Work to be completed: Pick the lines holding the string "Park" out of the records and copy them.

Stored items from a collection
_ _ _
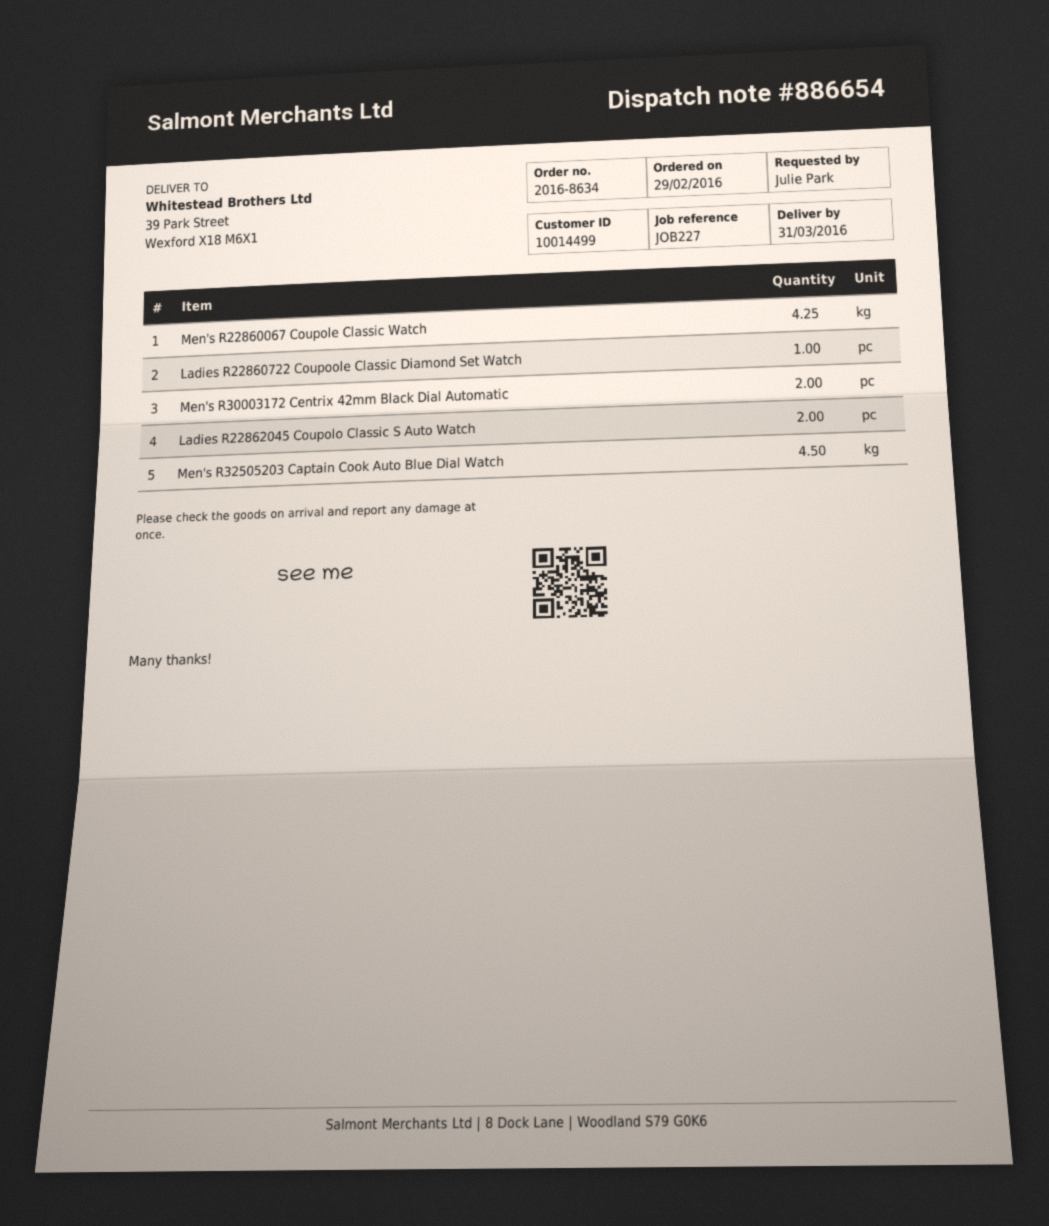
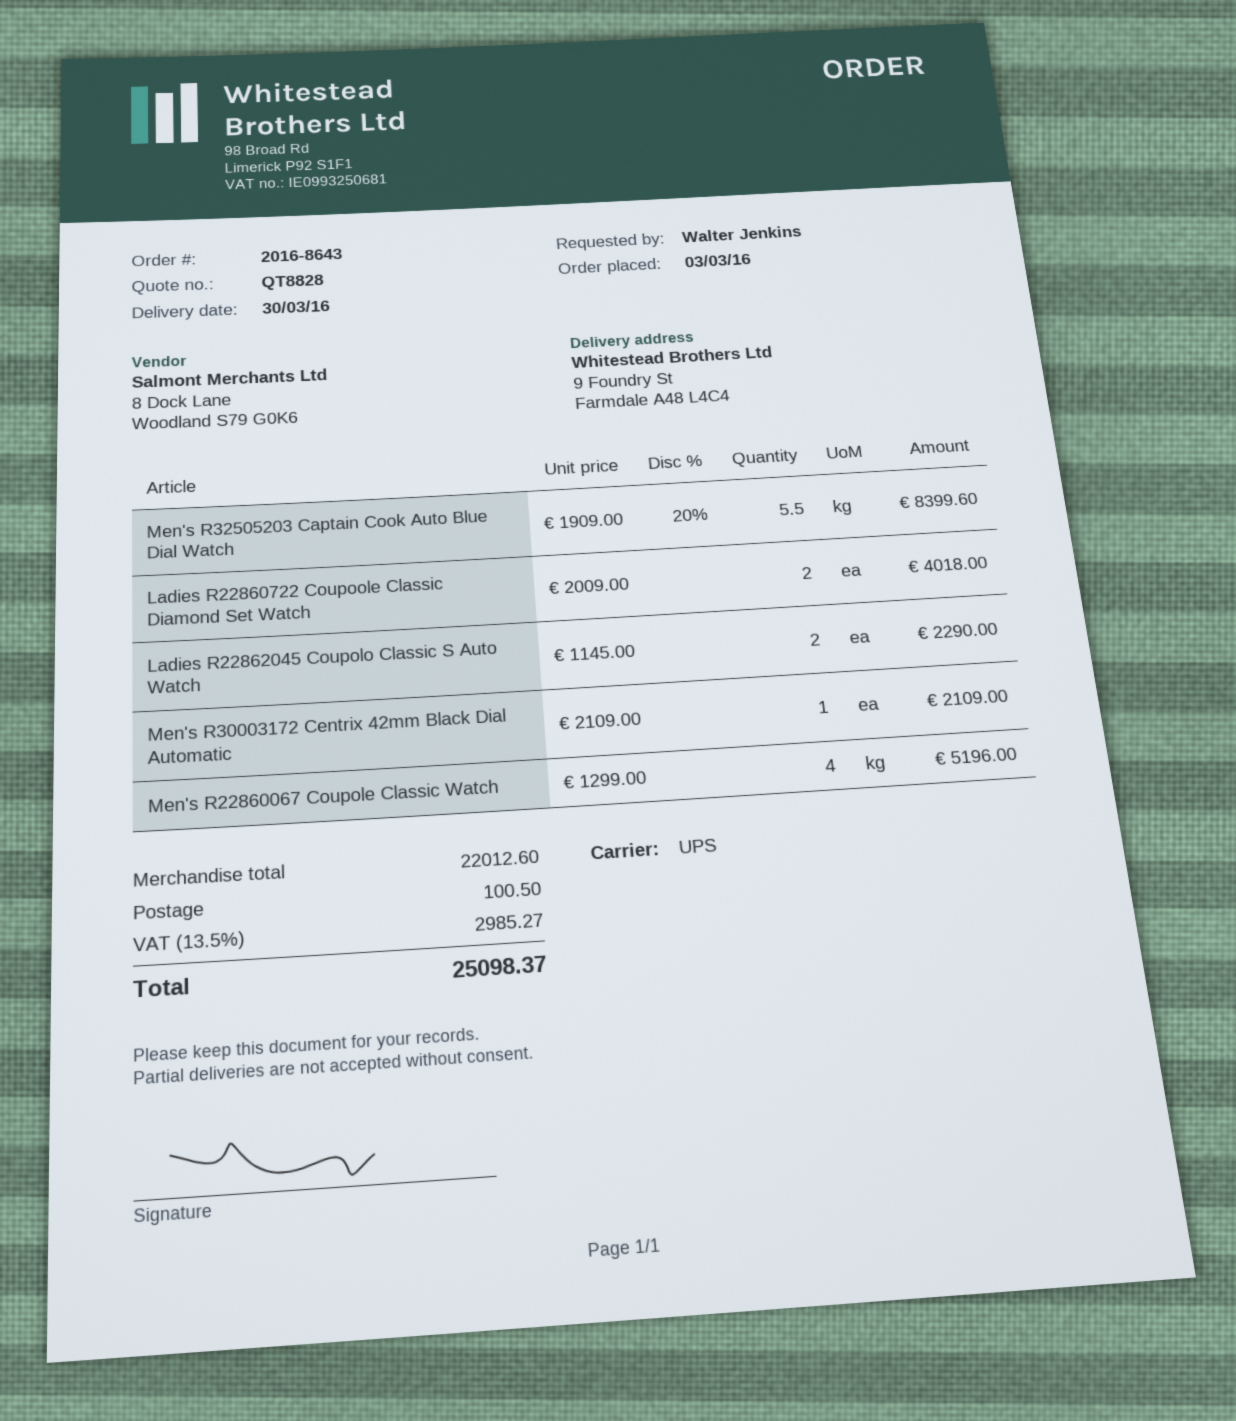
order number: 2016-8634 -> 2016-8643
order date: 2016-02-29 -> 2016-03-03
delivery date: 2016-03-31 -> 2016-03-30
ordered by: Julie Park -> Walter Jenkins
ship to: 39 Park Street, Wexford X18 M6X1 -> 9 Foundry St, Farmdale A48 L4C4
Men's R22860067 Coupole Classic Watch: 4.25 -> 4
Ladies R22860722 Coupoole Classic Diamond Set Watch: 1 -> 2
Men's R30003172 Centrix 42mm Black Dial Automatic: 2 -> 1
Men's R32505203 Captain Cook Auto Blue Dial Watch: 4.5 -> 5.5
_ _ _
Finished exercise:
ordered by: Julie Park -> Walter Jenkins
ship to: 39 Park Street, Wexford X18 M6X1 -> 9 Foundry St, Farmdale A48 L4C4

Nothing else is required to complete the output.